## Work request
Repeat only the stretch of lines below that runs from the line with "- b) złożyć" through the line with "- 12. Konieczność", unaltered.

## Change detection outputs
Segment Open

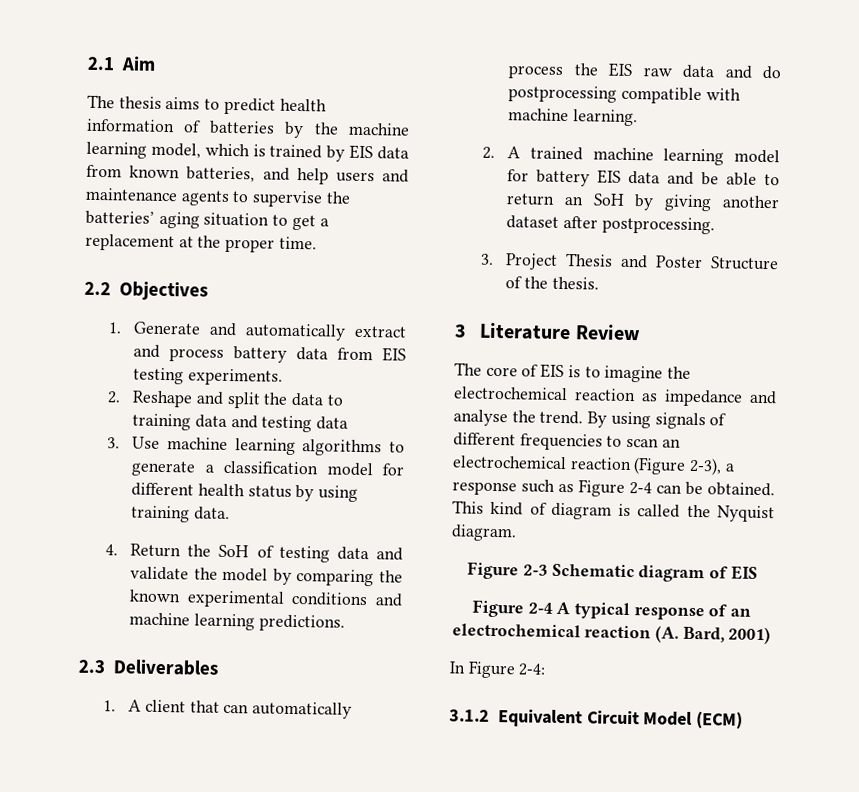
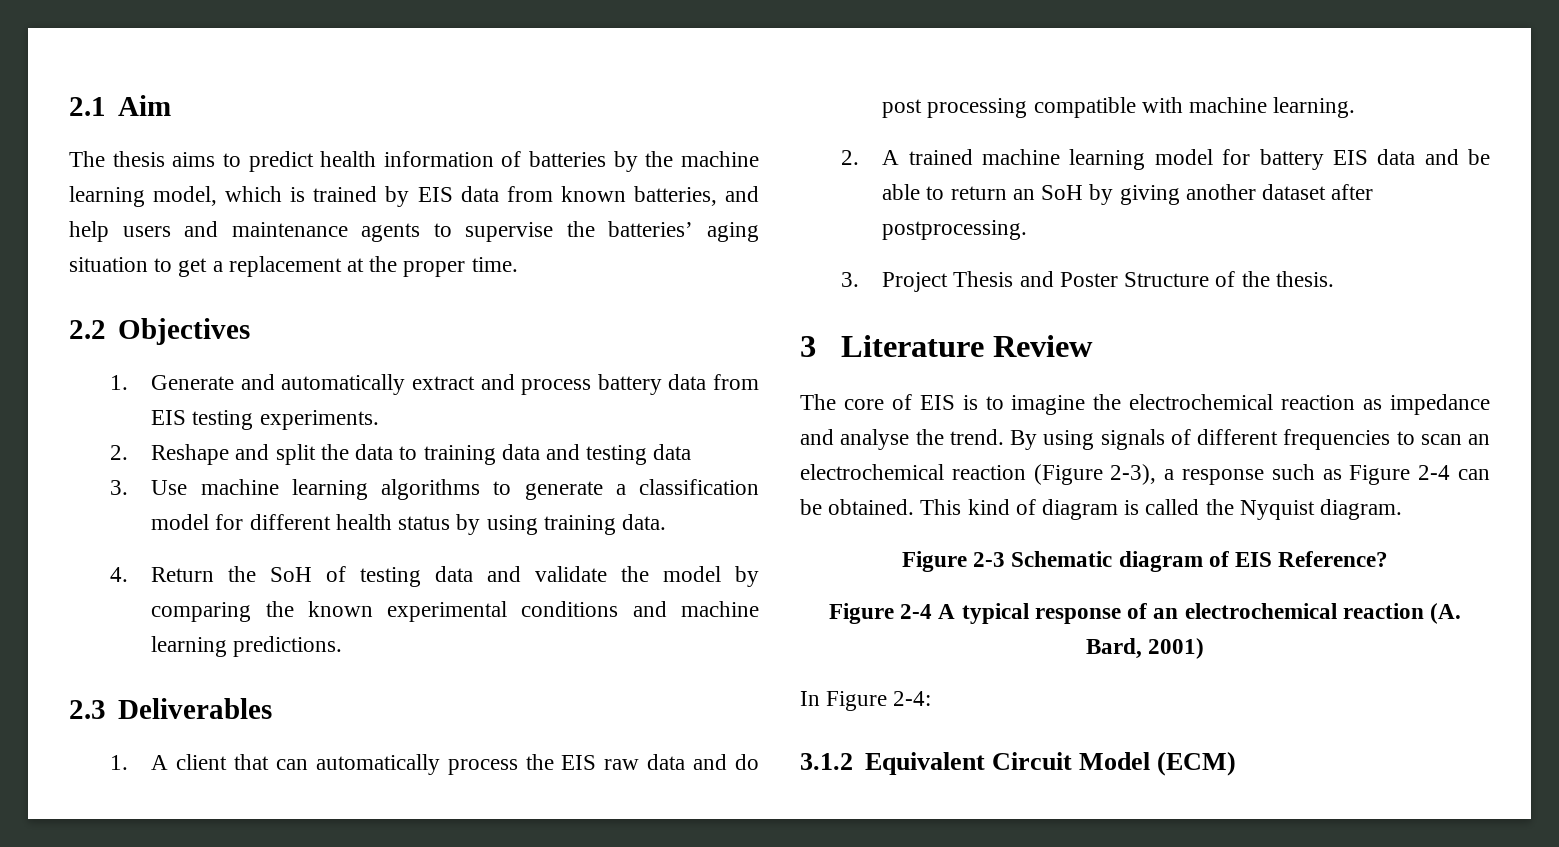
- 1. A client that can automatically process the EIS raw data and do postprocessing compatible with machine learning.
+ 1. A client that can automatically process the EIS raw data and do post processing compatible with machine learning.
- Figure 2-3 Schematic diagram of EIS
+ Figure 2-3 Schematic diagram of EIS Reference?

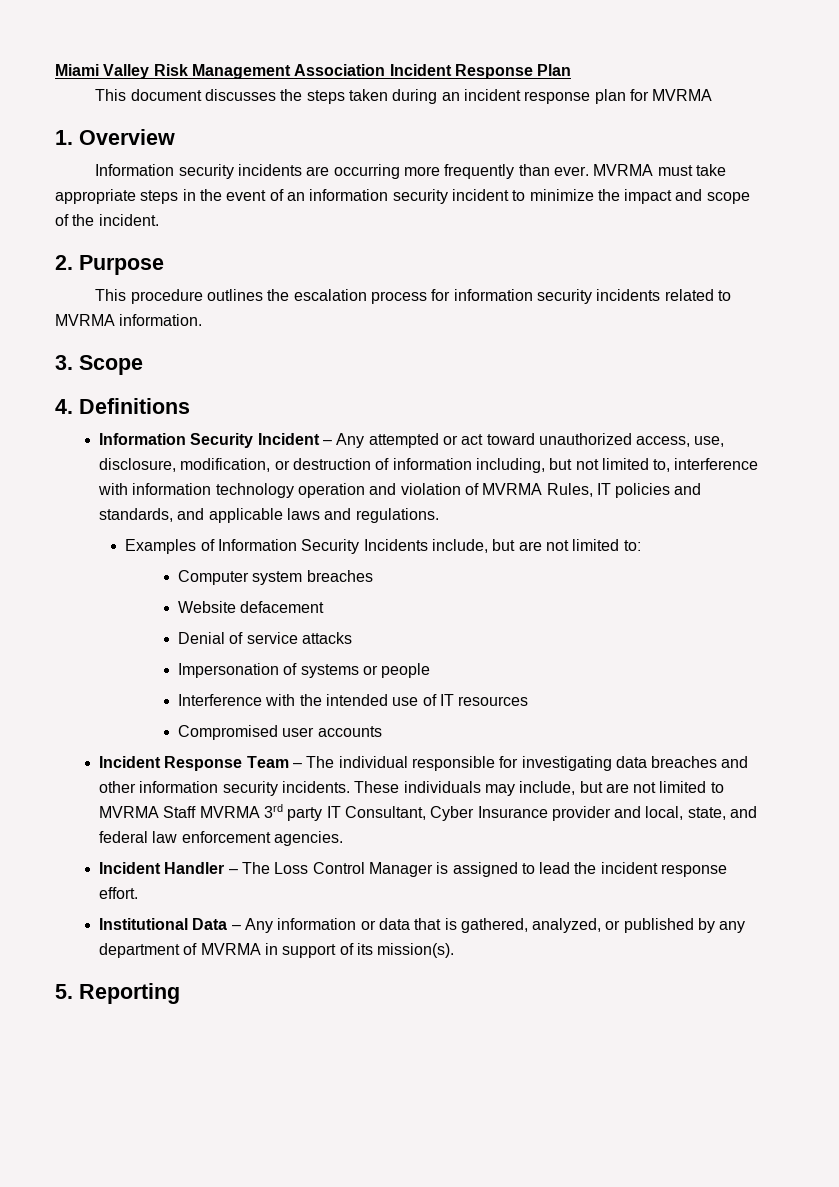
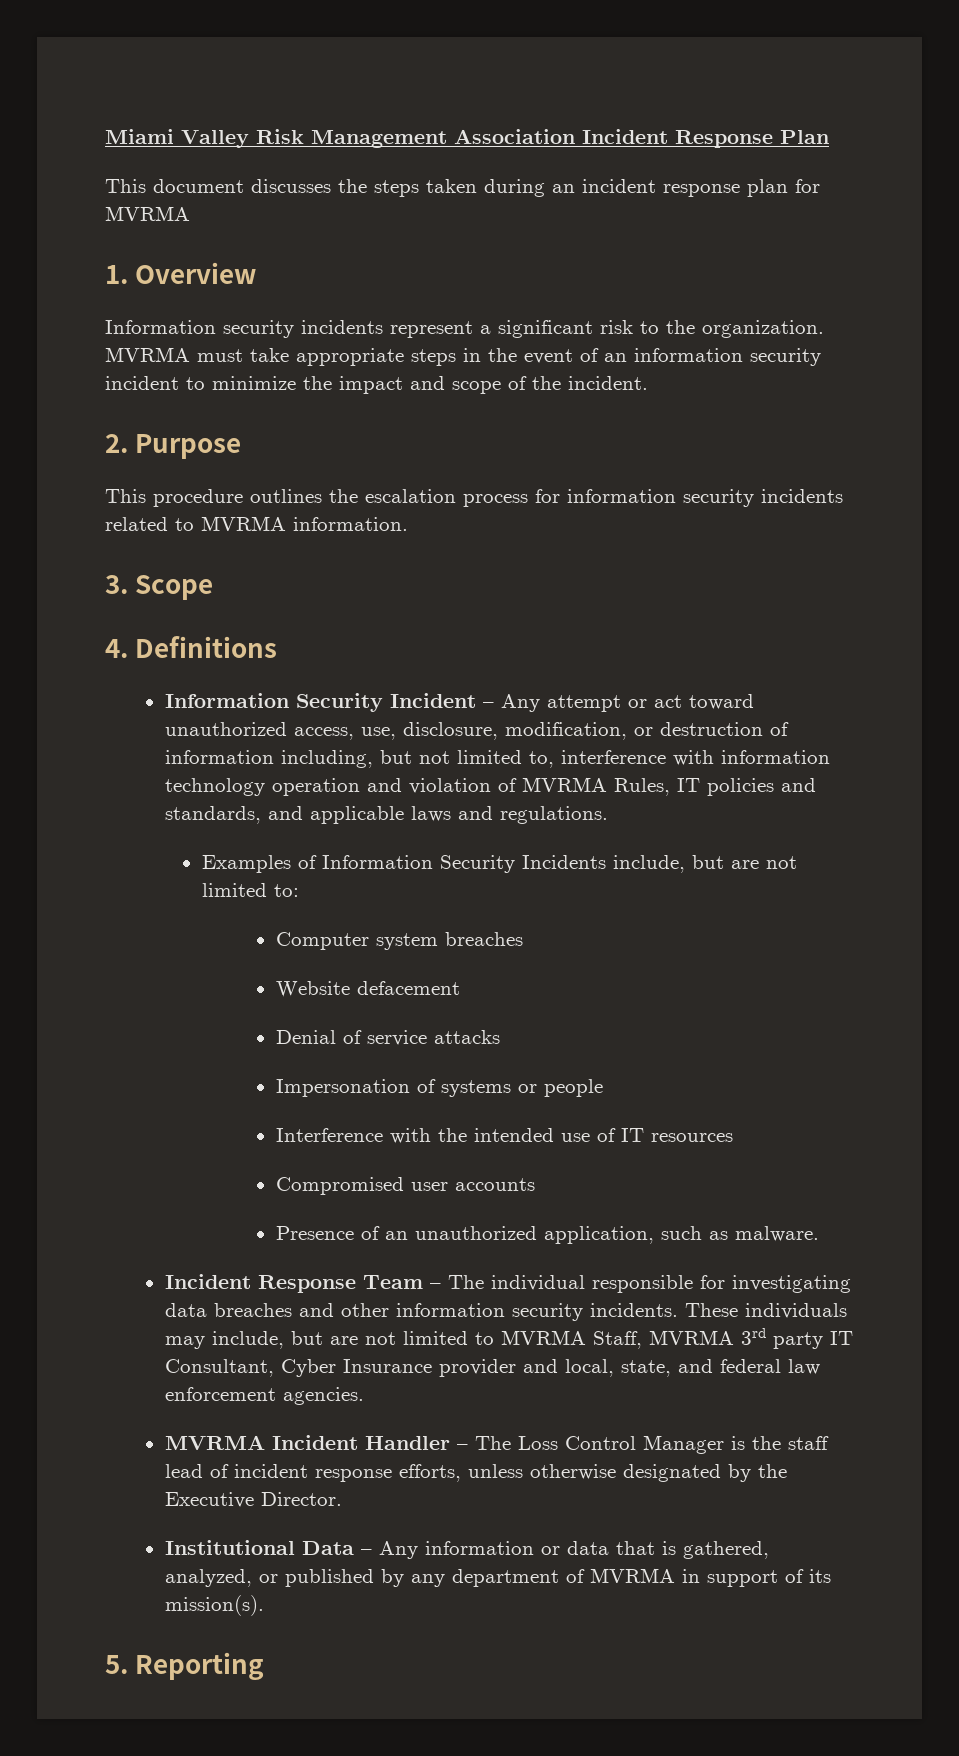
- Information security incidents are occurring more frequently than ever.
+ Information security incidents represent a significant risk to the organization.
- Information Security Incident – Any attempted or act toward unauthorized access, use, disclosure, modification, or destruction of information including, but not limited to, interference with information technology operation and violation of MVRMA Rules, IT policies and standards, and applicable laws and regulations.
+ Information Security Incident – Any attempt or act toward unauthorized access, use, disclosure, modification, or destruction of information including, but not limited to, interference with information technology operation and violation of MVRMA Rules, IT policies and standards, and applicable laws and regulations.
+ Presence of an unauthorized application, such as malware.
- These individuals may include, but are not limited to MVRMA Staff MVRMA 3rd party IT Consultant, Cyber Insurance provider and local, state, and federal law enforcement agencies.
+ These individuals may include, but are not limited to MVRMA Staff, MVRMA 3rd party IT Consultant, Cyber Insurance provider and local, state, and federal law enforcement agencies.
- Incident Handler – The Loss Control Manager is assigned to lead the incident response effort.
+ MVRMA Incident Handler – The Loss Control Manager is the staff lead of incident response efforts, unless otherwise designated by the Executive Director.

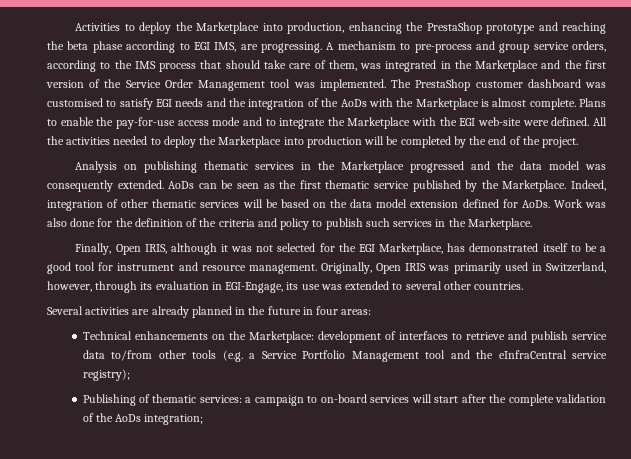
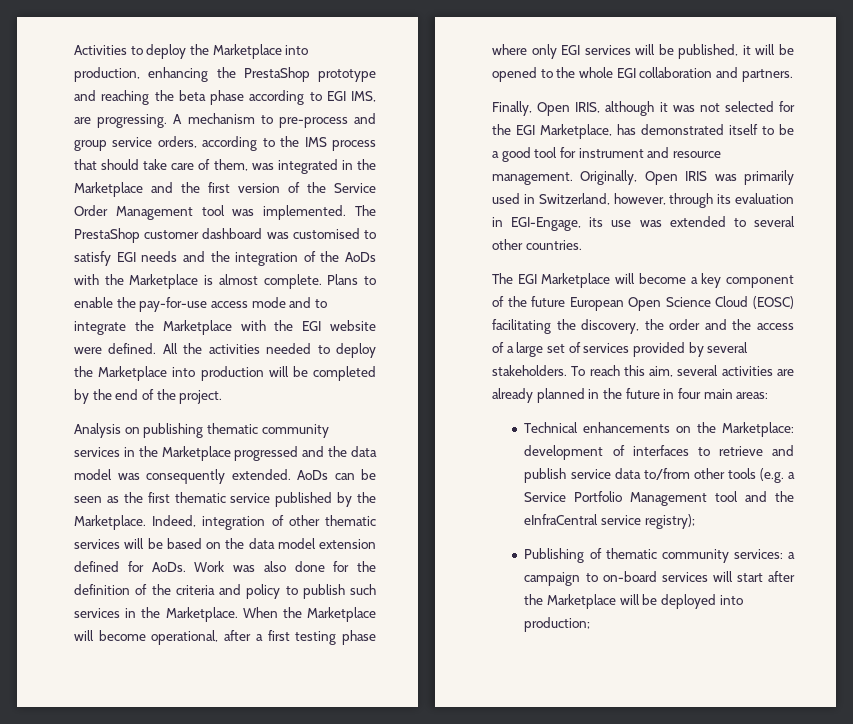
- Plans to enable the pay-for-use access mode and to integrate the Marketplace with the EGI web-site were defined.
+ Plans to enable the pay-for-use access mode and to integrate the Marketplace with the EGI website were defined.
- Analysis on publishing thematic services in the Marketplace progressed and the data model was consequently extended.
+ Analysis on publishing thematic community services in the Marketplace progressed and the data model was consequently extended.
+ When the Marketplace will become operational, after a first testing phase where only EGI services will be published, it will be opened to the whole EGI collaboration and partners.
- Several activities are already planned in the future in four areas:
+ The EGI Marketplace will become a key component of the future European Open Science Cloud (EOSC) facilitating the discovery, the order and the access of a large set of services provided by several stakeholders. To reach this aim, several activities are already planned in the future in four main areas:
- Publishing of thematic services: a campaign to on-board services will start after the complete validation of the AoDs integration;
+ Publishing of thematic community services: a campaign to on-board services will start after the Marketplace will be deployed into production;

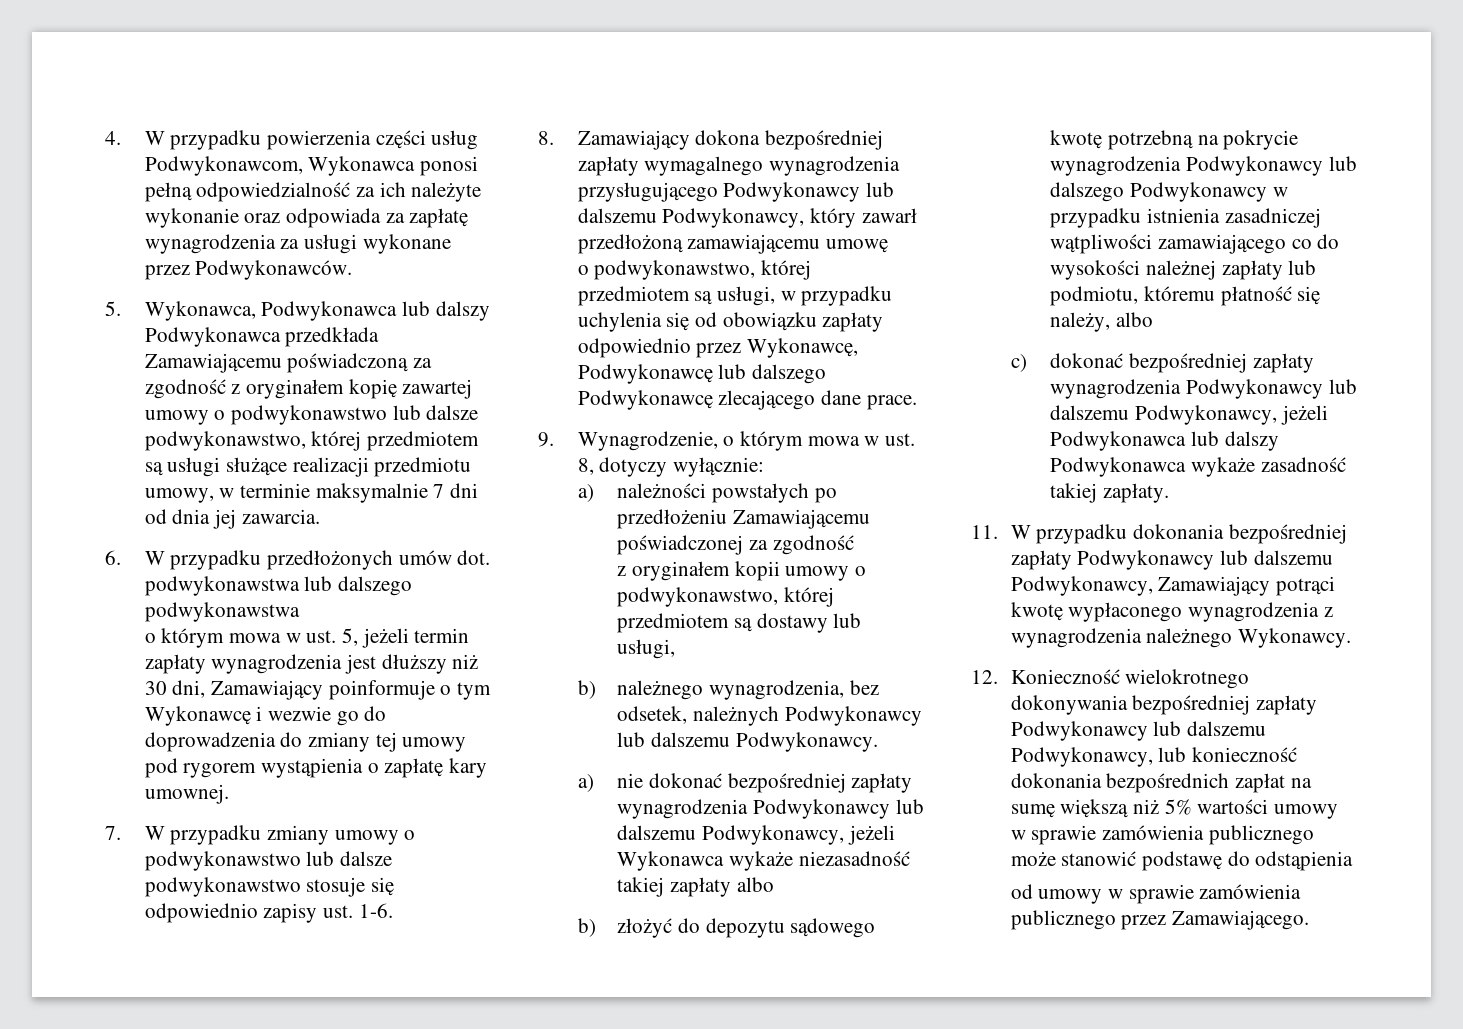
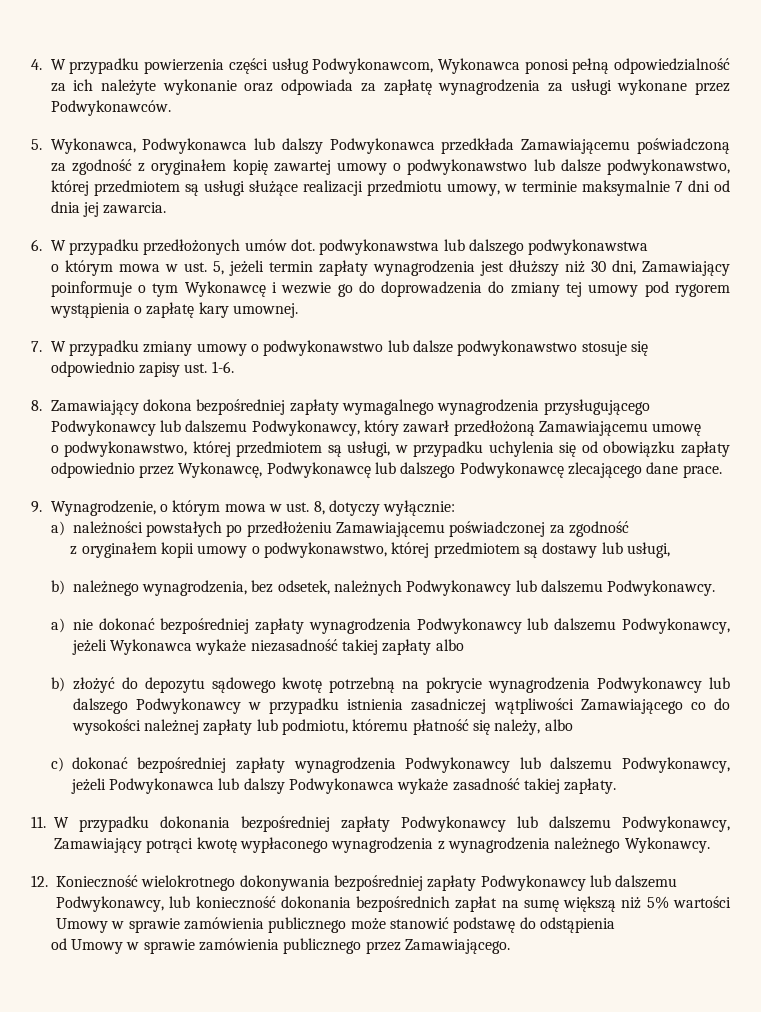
- 8. Zamawiający dokona bezpośredniej zapłaty wymagalnego wynagrodzenia przysługującego Podwykonawcy lub dalszemu Podwykonawcy, który zawarł przedłożoną zamawiającemu umowę
+ 8. Zamawiający dokona bezpośredniej zapłaty wymagalnego wynagrodzenia przysługującego Podwykonawcy lub dalszemu Podwykonawcy, który zawarł przedłożoną Zamawiającemu umowę
- b) złożyć do depozytu sądowego kwotę potrzebną na pokrycie wynagrodzenia Podwykonawcy lub dalszego Podwykonawcy w przypadku istnienia zasadniczej wątpliwości zamawiającego co do wysokości należnej zapłaty lub podmiotu, któremu płatność się należy, albo
+ b) złożyć do depozytu sądowego kwotę potrzebną na pokrycie wynagrodzenia Podwykonawcy lub dalszego Podwykonawcy w przypadku istnienia zasadniczej wątpliwości Zamawiającego co do wysokości należnej zapłaty lub podmiotu, któremu płatność się należy, albo
- 12. Konieczność wielokrotnego dokonywania bezpośredniej zapłaty Podwykonawcy lub dalszemu Podwykonawcy, lub konieczność dokonania bezpośrednich zapłat na sumę większą niż 5% wartości umowy w sprawie zamówienia publicznego może stanowić podstawę do odstąpienia
+ 12. Konieczność wielokrotnego dokonywania bezpośredniej zapłaty Podwykonawcy lub dalszemu Podwykonawcy, lub konieczność dokonania bezpośrednich zapłat na sumę większą niż 5% wartości Umowy w sprawie zamówienia publicznego może stanowić podstawę do odstąpienia
- od umowy w sprawie zamówienia publicznego przez Zamawiającego.
+ od Umowy w sprawie zamówienia publicznego przez Zamawiającego.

Segment Closed

## Result of this task
- b) złożyć do depozytu sądowego kwotę potrzebną na pokrycie wynagrodzenia Podwykonawcy lub dalszego Podwykonawcy w przypadku istnienia zasadniczej wątpliwości zamawiającego co do wysokości należnej zapłaty lub podmiotu, któremu płatność się należy, albo
+ b) złożyć do depozytu sądowego kwotę potrzebną na pokrycie wynagrodzenia Podwykonawcy lub dalszego Podwykonawcy w przypadku istnienia zasadniczej wątpliwości Zamawiającego co do wysokości należnej zapłaty lub podmiotu, któremu płatność się należy, albo
- 12. Konieczność wielokrotnego dokonywania bezpośredniej zapłaty Podwykonawcy lub dalszemu Podwykonawcy, lub konieczność dokonania bezpośrednich zapłat na sumę większą niż 5% wartości umowy w sprawie zamówienia publicznego może stanowić podstawę do odstąpienia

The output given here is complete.